Il mio primo direttore diceva sempre: “Tutto quello che la vita mi ha insegnato me l’ha insegnato mentre piangevo. Lei signorina Meripo’ ricorda di aver mai fatto qualcosa di epocale ridendo?”. Ovviamente me lo diceva quando mi cazziava a bestia e ben sapendo che di epocale s’era visto, comunque, ben poco.

Ma è così. Pensateci. Pittori senza braccia che dipingono con i piedi, i non vedenti quando suonano, rinascite dopo lutti o divorzi (che in qualche modo si equivalgono). “Per dirla in modo semplice -scrive sempre la Testa nel senso Annamaria- è come se il cervello, per superare un ostacolo, prendesse la rincorsa”.

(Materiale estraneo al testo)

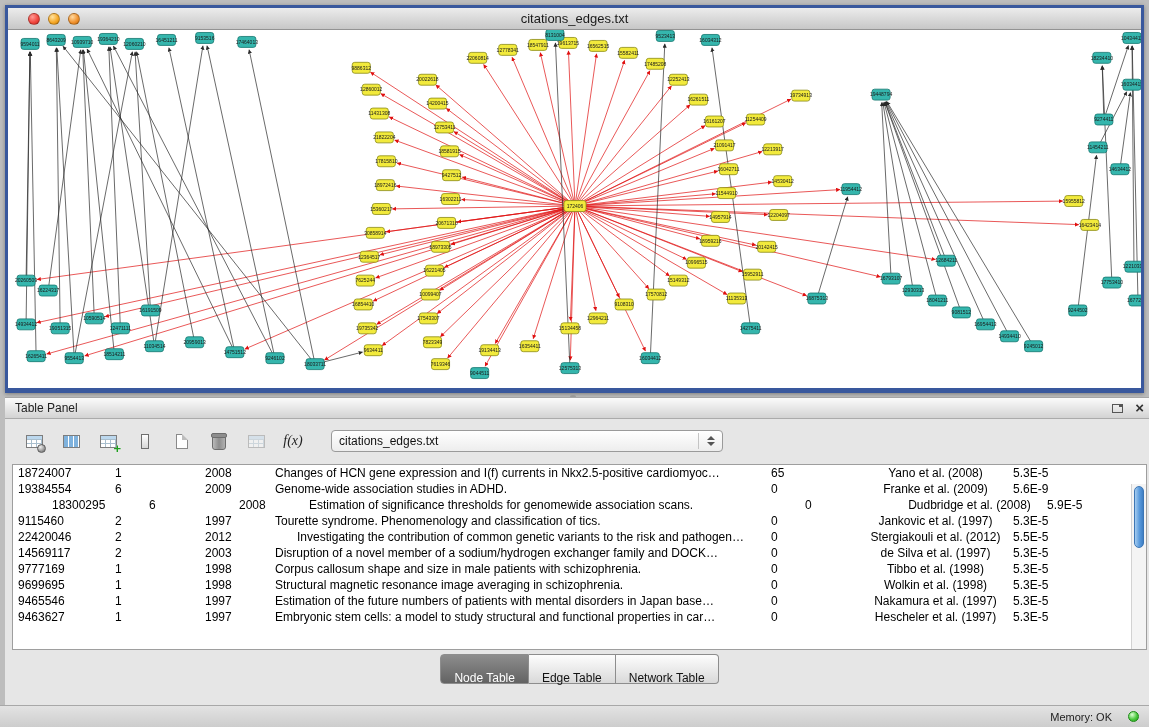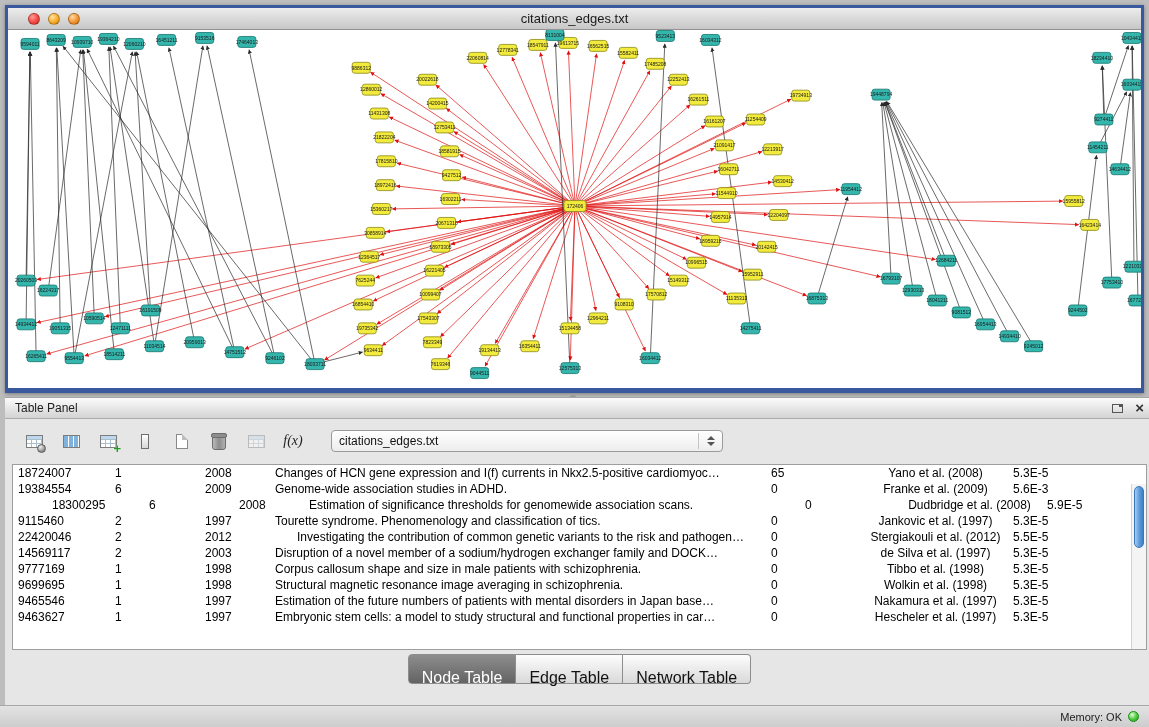"5.6E-3" div.td { text: 5.6E-3 -> 5.6E-9 }
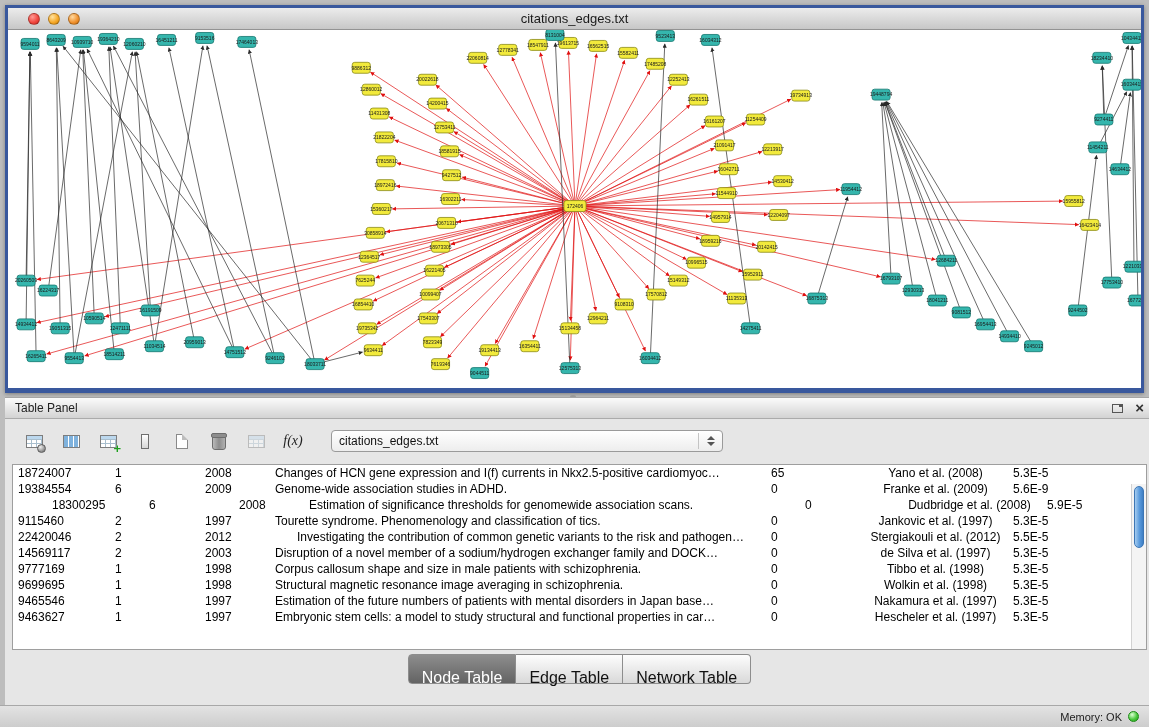"Node Table" .tab { font-size: 16px -> 12px }
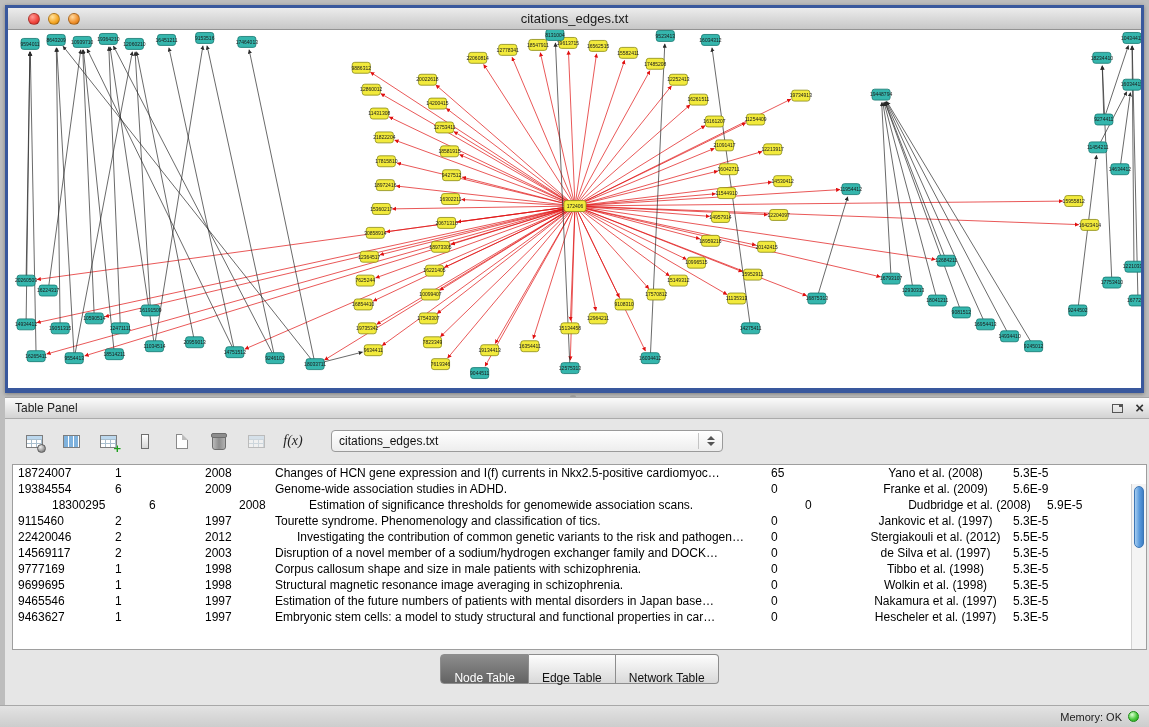"Memory: OK" .status-bar { gap: 6px -> 16px }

Insomma ostacoli, limiti, costrizioni e imperfezioni ci migliorano e ci mandano in orbita verso nuove conquiste, tipo Samantha.

Molto bene. Allora si può sapere perché caspita, invece, in amore, ci schiantano? Embrace the shake, abbraccia il tremore, è l’inno di Hansen. Visti i risultati abbarbichiamoci proprio.

Storia seduta

lunedì, dicembre 1st, 2014

Comunque un uomo che abbia cambiato il corso della storia solo restando seduto lo devo ancora trovare.

Rosa Parks, 1 dicembre 1955 a Montgomery

Ecco perché siamo spacciati

lunedì, dicembre 1st, 2014

Lui non si rassegna all’abbandono dell’ex moglie.
Va a casa e la riempie di coltellate, uccidendola.
Si ferisce anche lui. Esce da una porta secondaria e si siede un muretto per tamponare la ferita.
A quel punto tira fuori il cellulare  e posta sul suo profilo Facebook “Sei morta, tr..a”
Arrivano i carabinieri e l’arrestano.
Intanto il suo post riceve centinaia di mipiace come lumini votivi al contrario.
Contemporaneamente nasce una pagina Facebook contro i mipiaciatori.
L’indignazione in andata e ritorno, presa la cittadinanza su Facebook, durerà, a occhio, un paio di giorni e decine di titoli.

Diceva Giolitti che “Bastano due generazioni ben educate a far rifiorire una Nazione”:  ecco perché, per ora, siamo spacciati.